If a line in the data below holds the word "contact", copy it.

(Available records Opens)

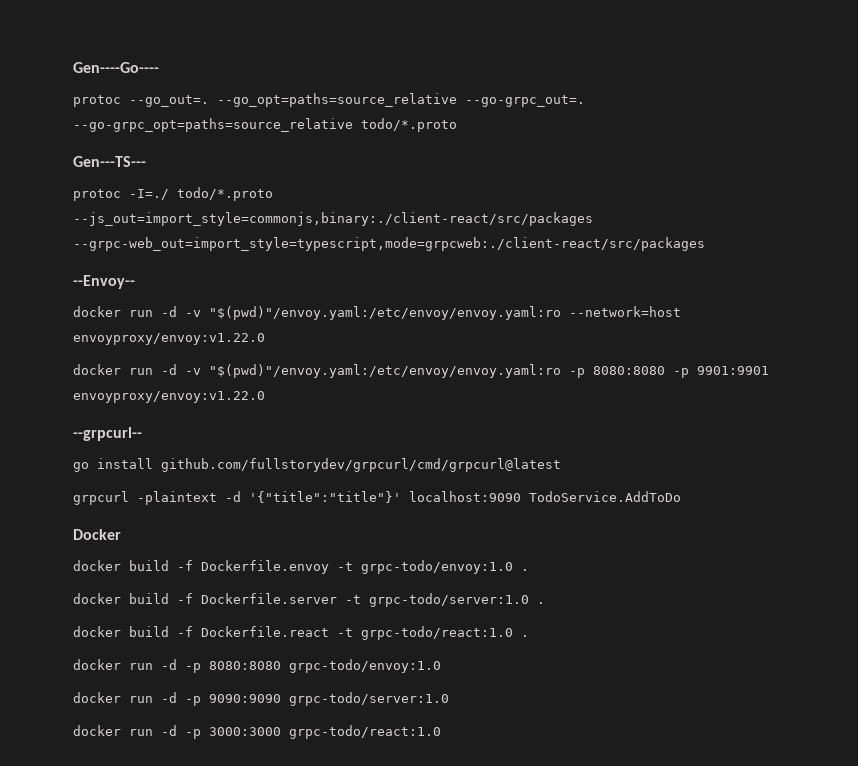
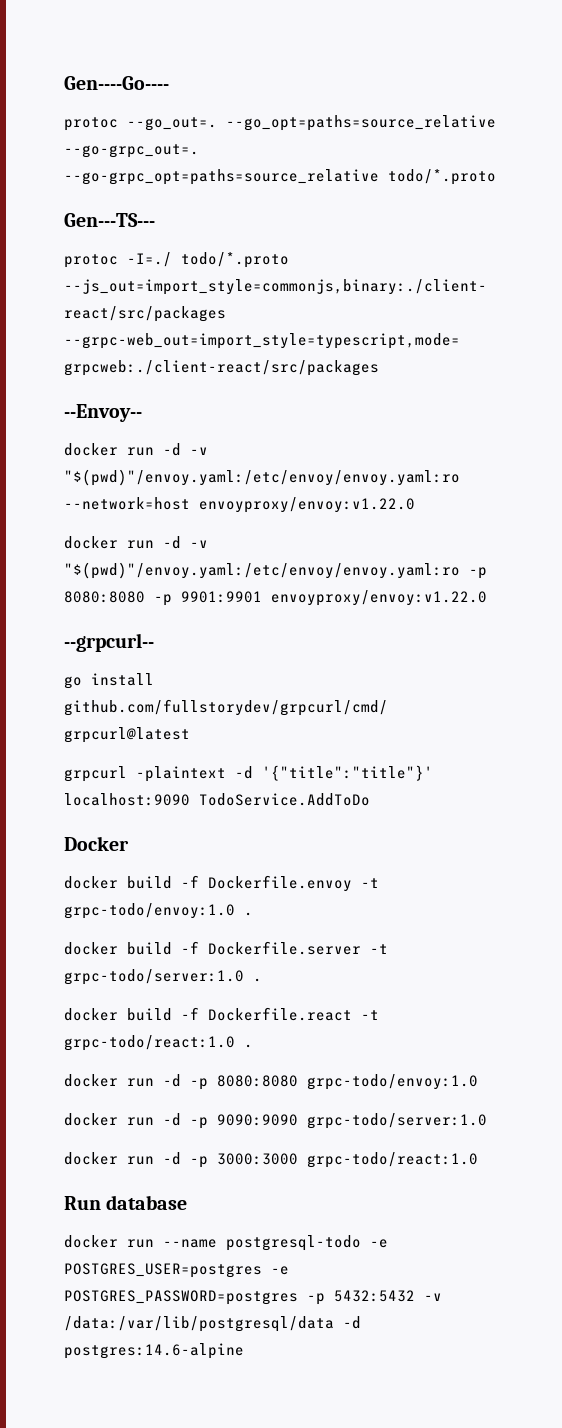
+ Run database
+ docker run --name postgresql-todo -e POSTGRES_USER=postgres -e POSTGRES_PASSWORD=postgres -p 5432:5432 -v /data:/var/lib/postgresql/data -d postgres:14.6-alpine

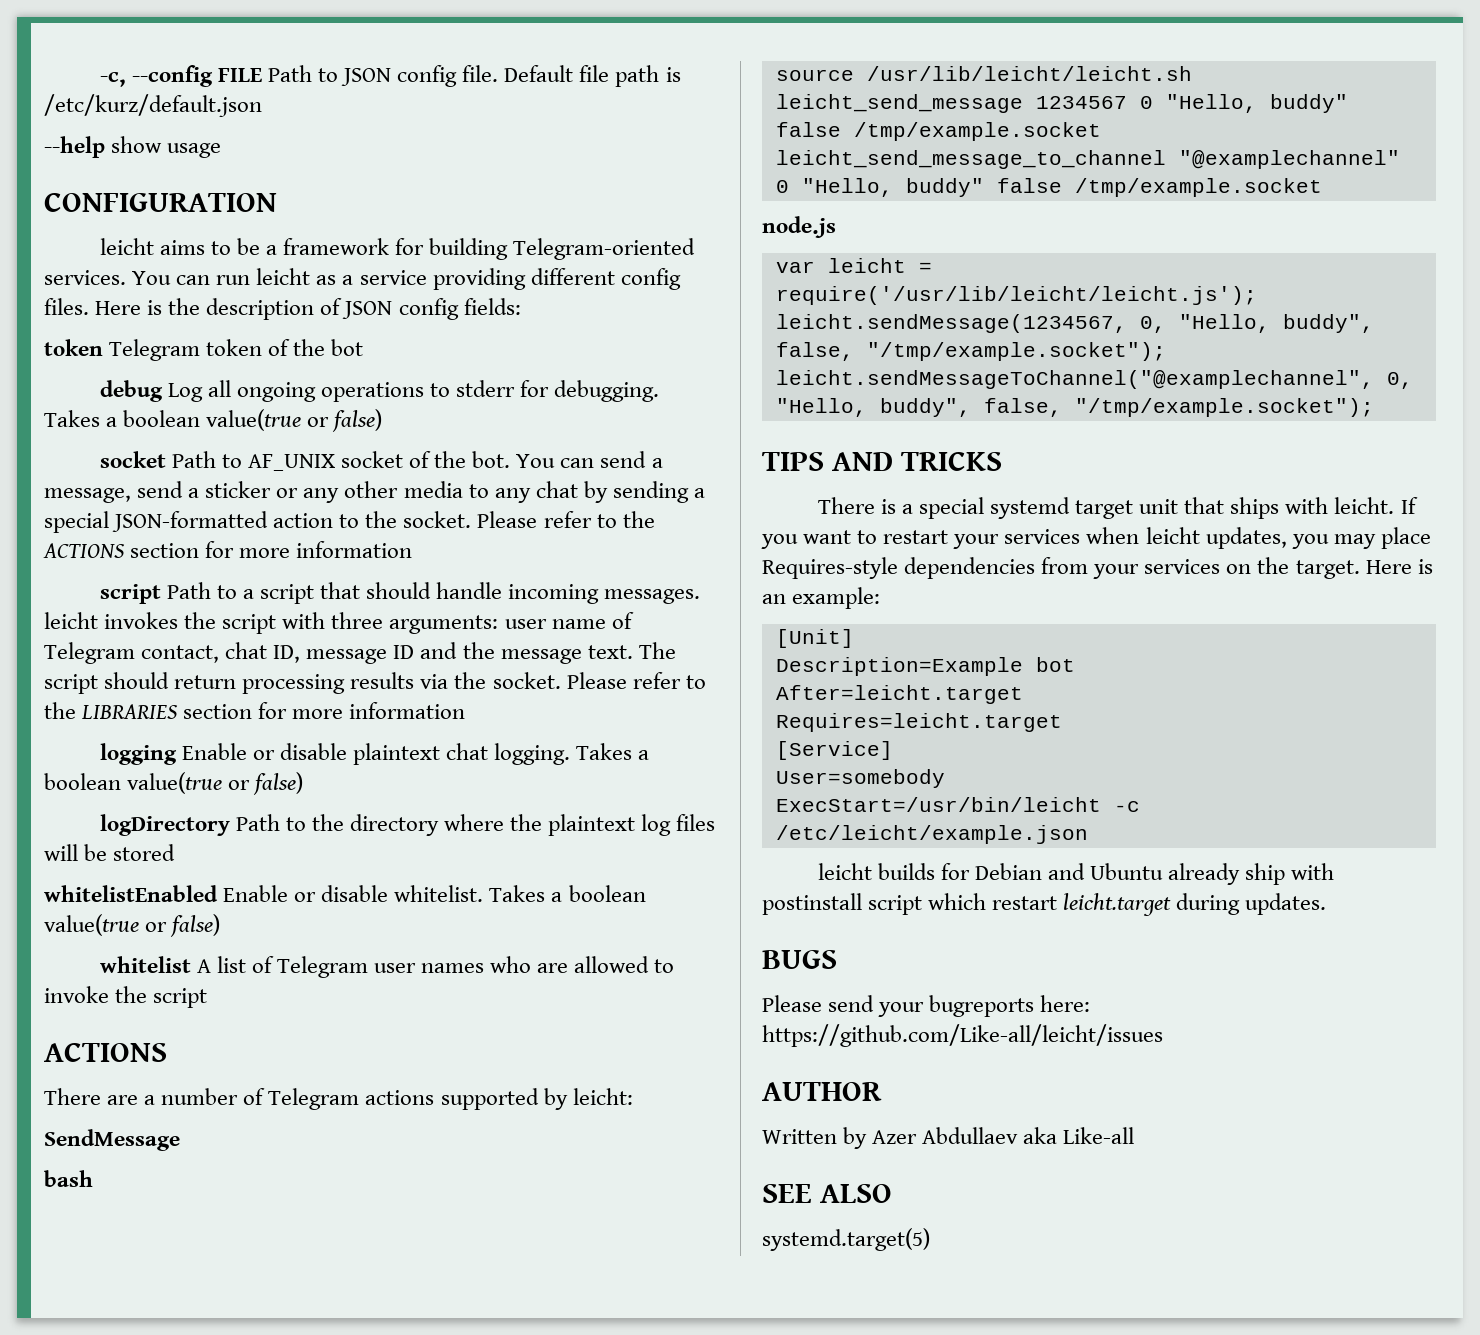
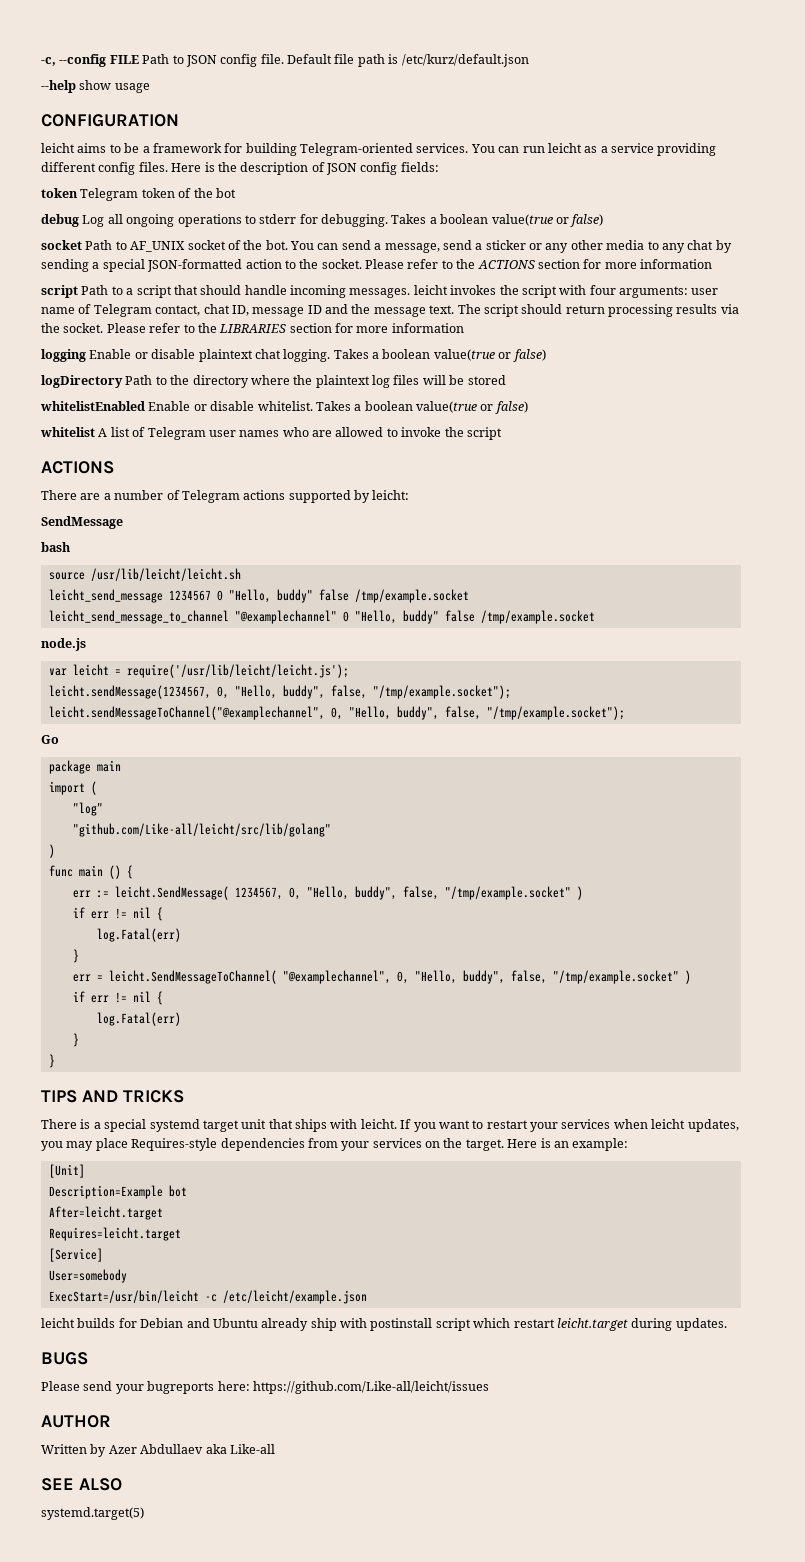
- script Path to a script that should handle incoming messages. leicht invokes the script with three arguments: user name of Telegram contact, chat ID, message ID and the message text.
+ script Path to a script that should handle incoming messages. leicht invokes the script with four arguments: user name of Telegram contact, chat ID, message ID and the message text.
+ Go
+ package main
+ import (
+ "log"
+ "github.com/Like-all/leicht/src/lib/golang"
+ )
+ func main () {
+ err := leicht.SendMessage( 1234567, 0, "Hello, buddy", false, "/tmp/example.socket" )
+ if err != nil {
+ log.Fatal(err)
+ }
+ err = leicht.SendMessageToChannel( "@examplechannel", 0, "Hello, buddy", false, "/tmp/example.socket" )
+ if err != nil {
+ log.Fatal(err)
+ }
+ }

(Available records Closes)

» **Answer box**:
- script Path to a script that should handle incoming messages. leicht invokes the script with three arguments: user name of Telegram contact, chat ID, message ID and the message text.
+ script Path to a script that should handle incoming messages. leicht invokes the script with four arguments: user name of Telegram contact, chat ID, message ID and the message text.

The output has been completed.